Writing extension functions

Extension functions must be implemented in Java.

An extension function is invoked using a name such as prefix:localname(). The prefix must be the prefix associated with a namespace declaration that is in scope. The namespace URI is used to identify a Java class, and the local name is used to identify a method, field, or constructor within the class.

The command line option -TJ is useful for debugging the loading of Java extensions. It gives detailed information about the methods that are examined for a possible match.

There are various ways a mapping from URIs to Java classes can be established. The simplest is to use a URI that identifies the Java class explicitly. The namespace URI should be "java:" followed by the fully-qualified class name (for example xmlns:date="java:java.util.Date"). The class must be on the classpath.

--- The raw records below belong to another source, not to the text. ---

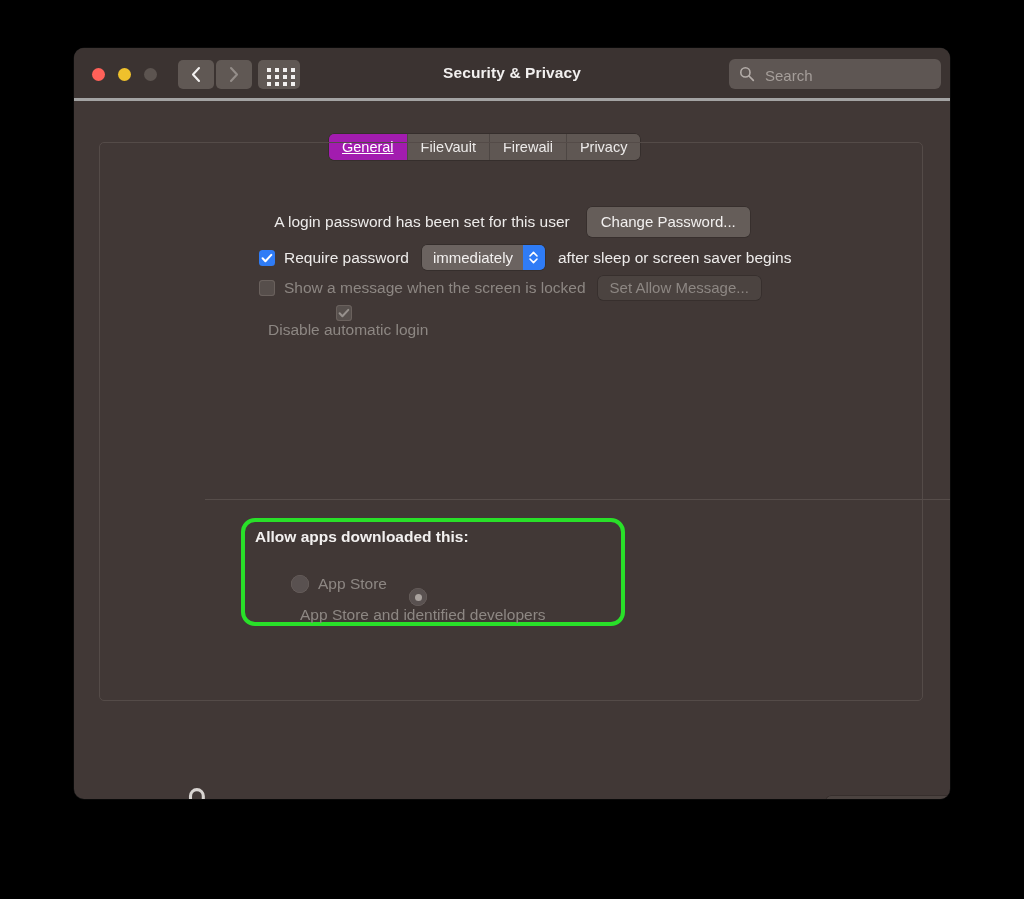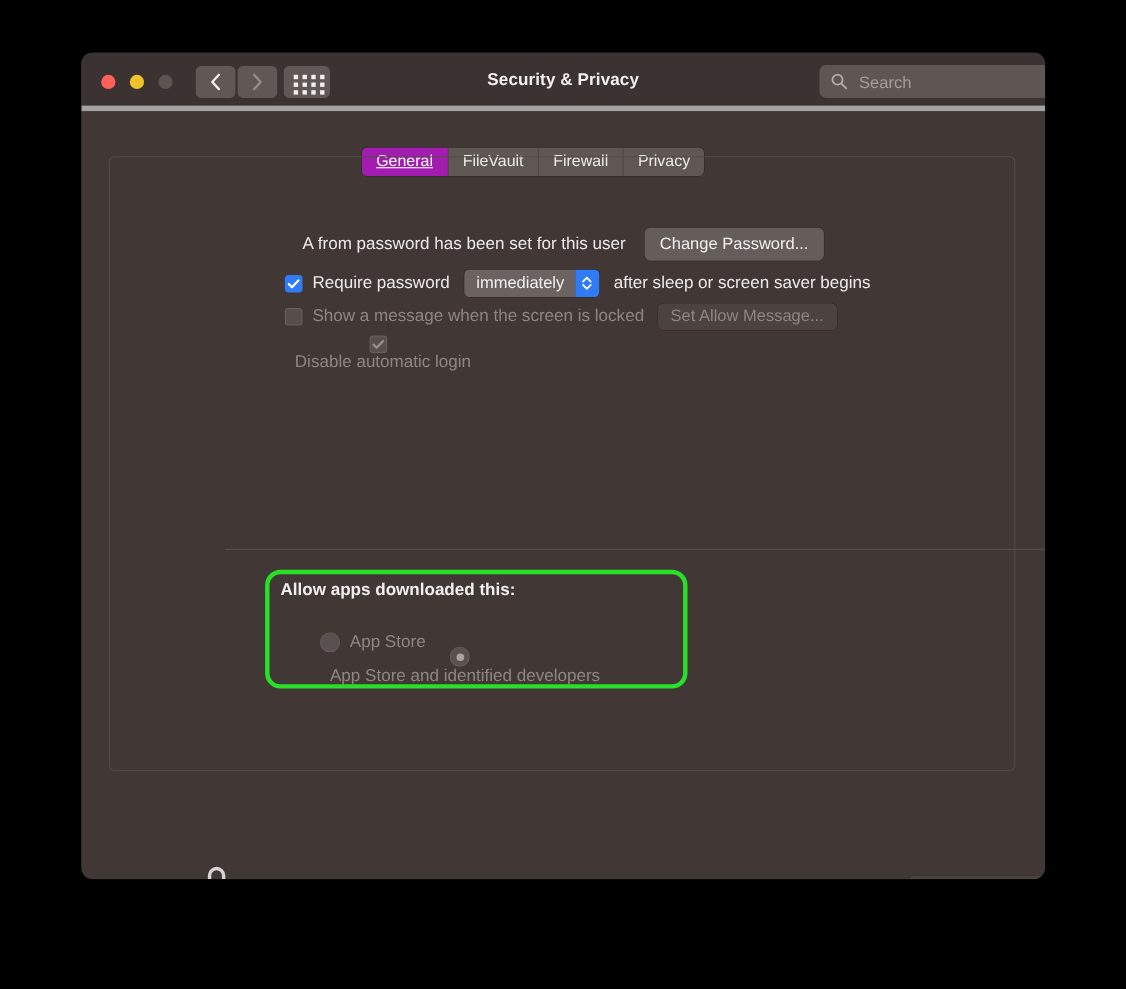--- a/index.html
+++ b/index.html
@@ -32,7 +32,7 @@
     left: 0; top: 0;
     width: 884px; height: 53px;
     background: #3b3331;
-    border-bottom: 5px solid #a3a3a3;
+    border-bottom: 3px solid #a3a3a3;
     box-sizing: border-box;
   }
   .traffic {

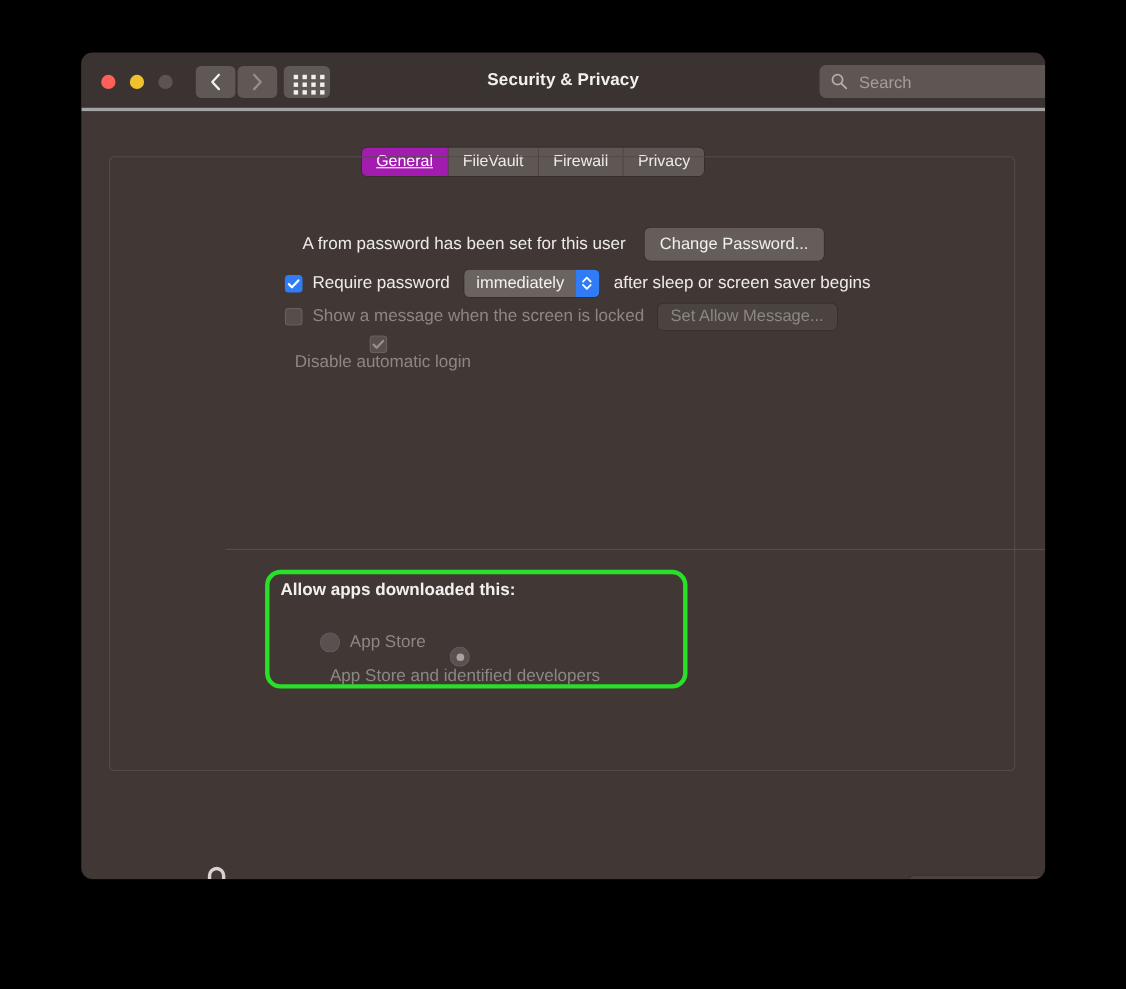--- a/index.html
+++ b/index.html
@@ -98,7 +98,6 @@
     background: #5e5653;
     border-radius: 6px;
     box-sizing: border-box;
-    margin-left: 16px;
   }
   #search-icon {
     position: absolute;

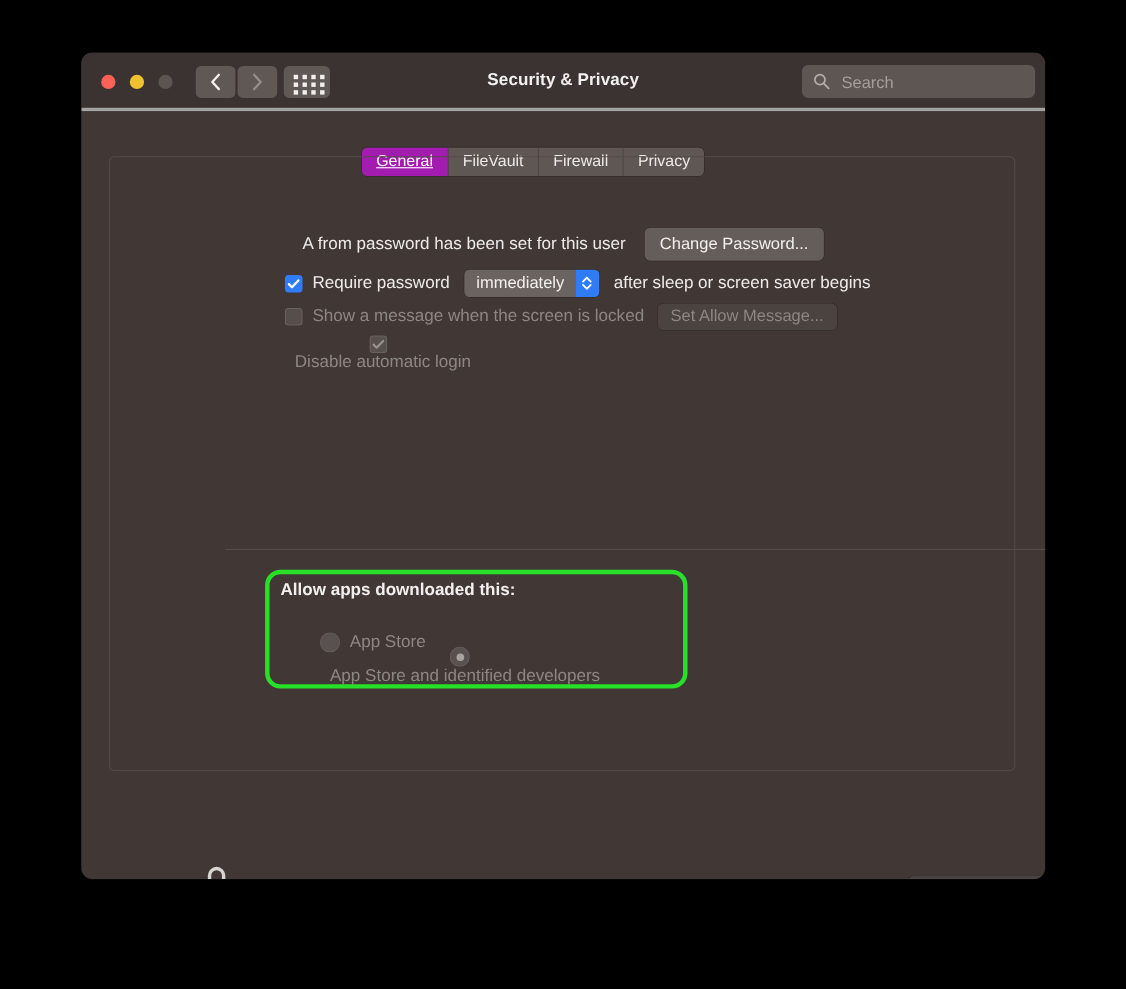--- a/index.html
+++ b/index.html
@@ -371,7 +371,7 @@
   <div id="panel">
 
     <div id="pw-row">
-      <span id="pw-label">A from password has been set for this user</span>
+      <span id="pw-label">A login password has been set for this user</span>
       <button class="push-btn">Change Password...</button>
     </div>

For compatibility with other products and previous Saxon releases, Saxon also supports certain other formats of URI. The URI may be a string containing a "/", in which the fully-qualified class name appears after the final "/". (for example xmlns:date="http://www.jclark.com/xt/java/java.util.Date"). The part of the URI before the final "/" is immaterial. The format xmlns:date="java.util.Date" is also supported.

The Saxon namespace URI "http://saxon.sf.net/" is recognised as a special case, and causes the function to be loaded from the class net.sf.saxon.functions.Extensions. This class name can be specified explicitly if you prefer. The various EXSLT namespaces are also recognized specially.

In XSLT it is also possible to set up a mapping from a URI to a Java class using a saxon:script declaration in the stylesheet. This declaration can also name a Java archive, which means the class does not have to be on the classpath.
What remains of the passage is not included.